4. Shirley … Last name?

5. Dried apricots, feta

6. Dinner with Collier

7. Steel wool

8. Find an alternate





9. Email Jonathan


10. Tell Lucy about Lucy, the cream poodle on West 11th with hip dysplasia

11. Consider Halifax; a yellow lampshade

12. A low heel

13. Return her Hardwick, her sequins





14. Walk to the water


15. Don’t forget the pie!!

16. Coconut milk

17. Tell Mama





18. Tomatoes


It’s true too that in childhood fending off the need to adhere was easier if I devised my own rhythm. Whatever I could drum was a drum. Mixing spoons were mics, though I was too shy to sing louder than a hum. Even today, no matter how simple the tune, I’ll ruin it. The tricky jump of “Happy Birthday” continues to give me trouble.

Power line transmission towers were giants guarding the dry, somewhat planetary, outskirts of what lies just beyond city limits. Dal was a moat on my plate of rice. Salt and pepper shakers were united in holy matrimony. I thought David Bowie was Dracula. And Lou Reed was Frankenstein’s monster. I didn’t really. But I didn’t not, either.
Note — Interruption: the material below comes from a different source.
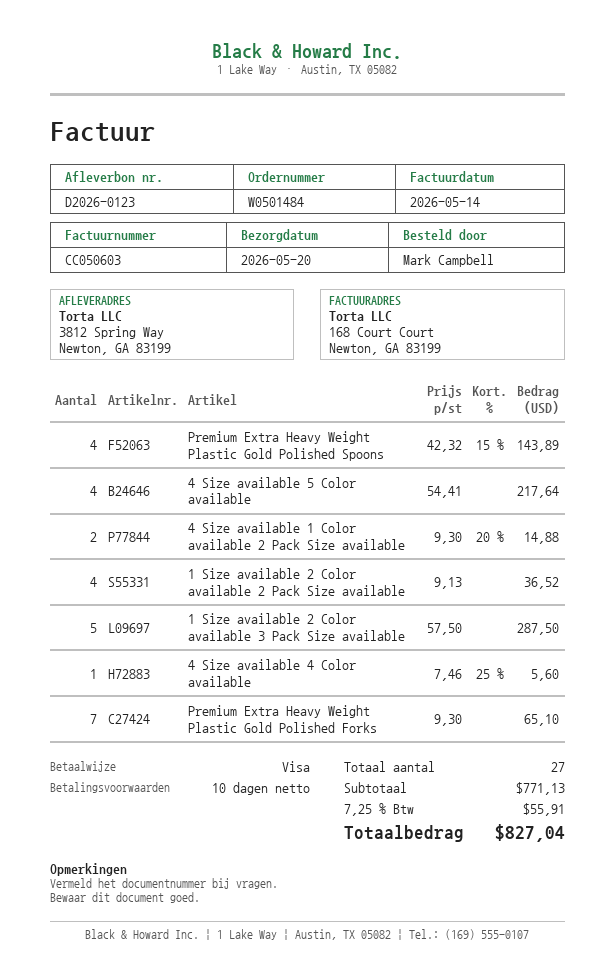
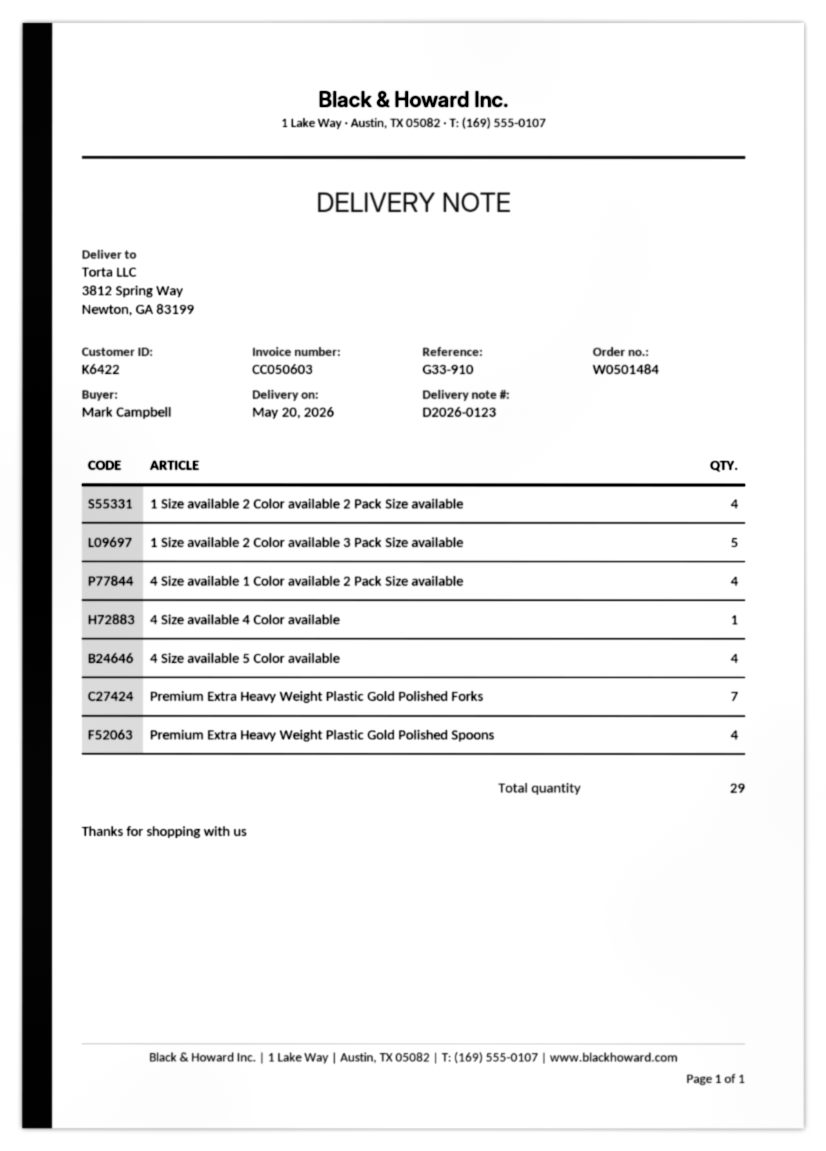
4 Size available 1 Color available 2 Pack Size available: 2 -> 4
total quantity: 27 -> 29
And my grandfather Felix was—for one day in Calcutta—my life-sized doll. I hope it was clothespins we were pinching into his hair. Like little soldiers at attention on his head. I’ve never heard a recording of my voice as a kid, but I’d guess my giggle was full of spit, and just a bit carried away.

That first trip to India is blotchy, untidy. Only floret-sized memories bloom. Because unbeknownst to me, I was familiarizing myself with the lineal estate of where I’m from—with the premium of being a jet-lagged three-year-old who was too occupied by the advent of cousins to remember to close the mosquito net in the bed I shared with my mother and brother whenever I’d sneak out in the early morning and play with a bootleg Mickey Mouse toy. He had green ears. His painted eyes looked strung out. Everything there was the same but different. A good lesson to learn very young.

In my aunt Jennifer’s telling of “Such Fine Parents,” she calls Felix and Dulcie “Mummy and Daddy.” Over the phone, at nearly seventy, she still says Mummy and Daddy. There’s a salvaging property to her tone as though my aunt is recovering her first self: daughterhood. When the world was demarcated by two parents and two sisters and a bird menagerie on the veranda. When the act of wanting was, my mother recounted to me, the burning desire for bell-bottom jeans. Like the ones she’d seen in American Vogue while flipping through the pages, listening to the Supremes.

For Easter this year, Jennifer and my mother are taking the train from Montreal to Toronto to visit Lois, their middle sister. It’s her birthday. Whenever the three Chew sisters are together—three sets of round cheeks cushioning the bottom frame of three pairs of glasses—I imagine them making great riches from speaking in old sayings and chattering about nothing in particular, such as a cardigan that was on sale. I imagine them laughing until the air around them bends. I imagine them sitting on a couch, crossing their legs at their ankles, wearing the slippers they bring with them everywhere.

I imagine them young again too. Having not yet crossed the Atlantic, living in their Elliot Road flat; a short walk from Loreto House, where my mother went to school. I imagine them going to the tailor. Wearing cat-eye glasses. Attempting the absurd: to coordinate three smiles in one photo. I imagine them eating hot cross buns and, later, accompanying Felix to the butcher and begging him to save the doomed fate of two ducks, and returning home with pets that now waddle up the stairs.